朝食を、という声が聞こえたけど、今の私達の姿をメイドに見られる訳にはいかない。
あくまで生まれてくる娘は、旦那様の子でなければいけないから。
この屋敷の使用人達は怠惰だから、まだ誰も起きていない。私は堂々と玄関から出て、屋敷を振り返らず母の待つ家へ戻った。
闇市伝いの噂でサインザス家の奥様が子供を産んだときいた。とても可愛い女の子で、この地域でよくある茶色い髪と茶色い瞳らしい。只五年経ってから出来た子供なうえに旦那様は自分に似ていないと疑ったらしいけど、その頃の奥様は、いや今もほとんど屋敷から
出ることも許されず、男の影などなかった事から疑いは晴れたらしい。
さらに跡継ぎを欲しがったけど、結局その一人しか出来ずに、それでも待望の子供だということで一族では溺愛されているとか…

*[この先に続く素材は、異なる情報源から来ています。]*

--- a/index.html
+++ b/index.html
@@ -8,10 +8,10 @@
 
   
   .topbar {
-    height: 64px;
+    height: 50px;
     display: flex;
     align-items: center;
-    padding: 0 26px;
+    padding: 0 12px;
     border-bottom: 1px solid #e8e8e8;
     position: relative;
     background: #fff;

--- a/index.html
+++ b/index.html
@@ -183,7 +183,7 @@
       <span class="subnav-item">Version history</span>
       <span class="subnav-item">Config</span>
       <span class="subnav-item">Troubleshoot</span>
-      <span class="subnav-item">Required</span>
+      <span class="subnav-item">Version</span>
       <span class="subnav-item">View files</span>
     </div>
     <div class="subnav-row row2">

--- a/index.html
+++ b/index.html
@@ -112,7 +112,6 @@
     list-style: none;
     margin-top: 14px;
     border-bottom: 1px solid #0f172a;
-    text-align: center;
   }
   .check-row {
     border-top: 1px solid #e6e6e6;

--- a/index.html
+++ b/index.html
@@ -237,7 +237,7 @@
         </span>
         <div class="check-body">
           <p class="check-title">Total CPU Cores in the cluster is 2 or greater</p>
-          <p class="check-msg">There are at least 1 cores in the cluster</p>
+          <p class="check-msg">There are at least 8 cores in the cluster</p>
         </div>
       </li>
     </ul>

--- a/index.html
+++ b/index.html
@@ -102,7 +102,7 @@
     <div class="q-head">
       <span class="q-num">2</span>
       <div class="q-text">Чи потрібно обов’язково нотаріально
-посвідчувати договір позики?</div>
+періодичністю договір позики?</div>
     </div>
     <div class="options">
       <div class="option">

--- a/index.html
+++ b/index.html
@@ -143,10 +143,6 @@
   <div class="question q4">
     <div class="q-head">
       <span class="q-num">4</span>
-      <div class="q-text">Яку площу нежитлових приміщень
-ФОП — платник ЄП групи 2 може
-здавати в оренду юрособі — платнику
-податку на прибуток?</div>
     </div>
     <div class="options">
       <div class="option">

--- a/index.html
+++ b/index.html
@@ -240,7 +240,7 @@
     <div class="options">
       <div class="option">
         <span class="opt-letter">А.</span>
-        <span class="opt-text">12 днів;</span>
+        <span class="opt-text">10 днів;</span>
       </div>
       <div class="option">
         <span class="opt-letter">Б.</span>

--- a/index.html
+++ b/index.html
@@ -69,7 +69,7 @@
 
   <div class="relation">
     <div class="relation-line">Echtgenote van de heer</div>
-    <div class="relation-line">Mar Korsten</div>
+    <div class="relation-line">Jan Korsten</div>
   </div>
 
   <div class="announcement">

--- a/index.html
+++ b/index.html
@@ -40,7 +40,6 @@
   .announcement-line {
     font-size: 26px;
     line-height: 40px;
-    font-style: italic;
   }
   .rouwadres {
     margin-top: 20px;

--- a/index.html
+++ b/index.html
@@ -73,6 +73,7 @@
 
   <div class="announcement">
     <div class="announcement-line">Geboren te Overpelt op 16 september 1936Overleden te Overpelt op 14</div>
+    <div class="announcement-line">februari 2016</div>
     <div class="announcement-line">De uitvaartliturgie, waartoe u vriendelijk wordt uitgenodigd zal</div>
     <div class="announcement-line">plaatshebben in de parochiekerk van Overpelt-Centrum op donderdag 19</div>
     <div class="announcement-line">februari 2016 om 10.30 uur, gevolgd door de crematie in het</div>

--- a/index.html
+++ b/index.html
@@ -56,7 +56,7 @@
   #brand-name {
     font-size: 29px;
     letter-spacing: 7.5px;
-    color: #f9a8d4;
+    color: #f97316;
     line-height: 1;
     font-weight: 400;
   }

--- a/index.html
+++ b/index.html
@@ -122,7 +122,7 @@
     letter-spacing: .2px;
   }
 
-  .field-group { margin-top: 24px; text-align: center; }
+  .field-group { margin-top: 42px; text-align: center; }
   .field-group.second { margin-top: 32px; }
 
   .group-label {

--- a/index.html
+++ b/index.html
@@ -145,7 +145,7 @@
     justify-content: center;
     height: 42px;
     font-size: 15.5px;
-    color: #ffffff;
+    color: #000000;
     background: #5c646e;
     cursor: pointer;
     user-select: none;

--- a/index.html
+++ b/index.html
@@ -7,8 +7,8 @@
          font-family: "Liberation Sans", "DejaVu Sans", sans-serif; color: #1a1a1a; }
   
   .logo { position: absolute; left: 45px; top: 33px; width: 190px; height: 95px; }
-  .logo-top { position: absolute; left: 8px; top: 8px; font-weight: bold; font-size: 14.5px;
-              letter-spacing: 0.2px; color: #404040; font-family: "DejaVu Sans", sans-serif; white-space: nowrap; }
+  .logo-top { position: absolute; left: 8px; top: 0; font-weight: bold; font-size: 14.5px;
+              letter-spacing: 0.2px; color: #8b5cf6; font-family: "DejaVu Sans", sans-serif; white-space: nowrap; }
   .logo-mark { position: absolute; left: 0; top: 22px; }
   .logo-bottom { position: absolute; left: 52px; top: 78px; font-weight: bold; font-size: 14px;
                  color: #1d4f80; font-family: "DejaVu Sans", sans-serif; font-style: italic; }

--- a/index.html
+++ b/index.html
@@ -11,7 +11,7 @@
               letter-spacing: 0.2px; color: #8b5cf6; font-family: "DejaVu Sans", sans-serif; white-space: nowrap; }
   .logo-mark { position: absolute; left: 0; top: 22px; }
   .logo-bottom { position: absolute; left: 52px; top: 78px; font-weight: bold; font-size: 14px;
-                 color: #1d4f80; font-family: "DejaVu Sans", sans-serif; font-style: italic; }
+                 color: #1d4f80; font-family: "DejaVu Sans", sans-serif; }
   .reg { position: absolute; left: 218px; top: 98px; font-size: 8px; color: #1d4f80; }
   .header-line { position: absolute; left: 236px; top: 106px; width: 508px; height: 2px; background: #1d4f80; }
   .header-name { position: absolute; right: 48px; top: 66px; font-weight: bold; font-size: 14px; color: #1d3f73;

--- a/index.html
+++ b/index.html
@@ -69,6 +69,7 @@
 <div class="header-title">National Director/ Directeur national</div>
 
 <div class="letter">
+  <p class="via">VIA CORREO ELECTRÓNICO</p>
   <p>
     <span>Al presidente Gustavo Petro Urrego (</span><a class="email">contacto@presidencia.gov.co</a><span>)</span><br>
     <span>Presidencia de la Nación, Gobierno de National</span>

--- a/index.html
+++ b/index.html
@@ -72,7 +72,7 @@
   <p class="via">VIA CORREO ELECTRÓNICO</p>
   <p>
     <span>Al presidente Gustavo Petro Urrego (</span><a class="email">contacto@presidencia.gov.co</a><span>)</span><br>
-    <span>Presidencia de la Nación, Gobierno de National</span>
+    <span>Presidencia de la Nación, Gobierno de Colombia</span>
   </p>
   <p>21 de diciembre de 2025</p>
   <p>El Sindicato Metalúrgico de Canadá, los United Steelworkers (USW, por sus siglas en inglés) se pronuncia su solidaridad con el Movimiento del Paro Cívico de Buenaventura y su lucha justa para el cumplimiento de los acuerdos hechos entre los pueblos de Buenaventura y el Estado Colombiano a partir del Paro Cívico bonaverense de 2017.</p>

一度だけ、闇市で眠そうな子供を抱いて、何かを探している彼女の姿を見たことがある様な気がする。もちろん傍らには御付きの者を連れて。
大人びた眼差しと少しやつれた母の顏をした女は、いつまでも成長しない私とは反比例して、綺麗だと思った。
「リル…この服、着たことがあるの?」
ヘンリーの声で、ぼやけた記憶の湖から私は戻った。
「……そんな気がしてただけ。ある訳ないでしょ、貴族様の服なんて。」
「…‥‥そう。でもすごく、似合ってる。」
「この体勢でなければ嬉しい言葉なんだけどね?」
どんな格好をしていても、私は私で、誰かの上で揺られている事は変わらない。男であっても。女であっても。
それでも、奪ってばかりの私でも、人に何かを贈ることが出来たのかもしれない。
いつか‥シルバにも…その前に‥
「ヘンリー。何か欲しいものある?いつも服とか貰ってばかりだし。」
ヘンリーは珍しく目を丸くしてる。
「僕も貰ってばかりだ。これとか。」
私の脚を撫であげた…手つきがより厭らしくなる。
「そういうのじゃなくて、何か物とか?私あなたの」
…ミガルーナに言いたかった様な気持ちが沸き上がってくる。顔が…熱くなっていく。これは何?
「…分かった」
欲の湖に、頬の熱は消えていく。そこに何か、私の知らないものがある様な気がするけど…もう、どうでもいいわ。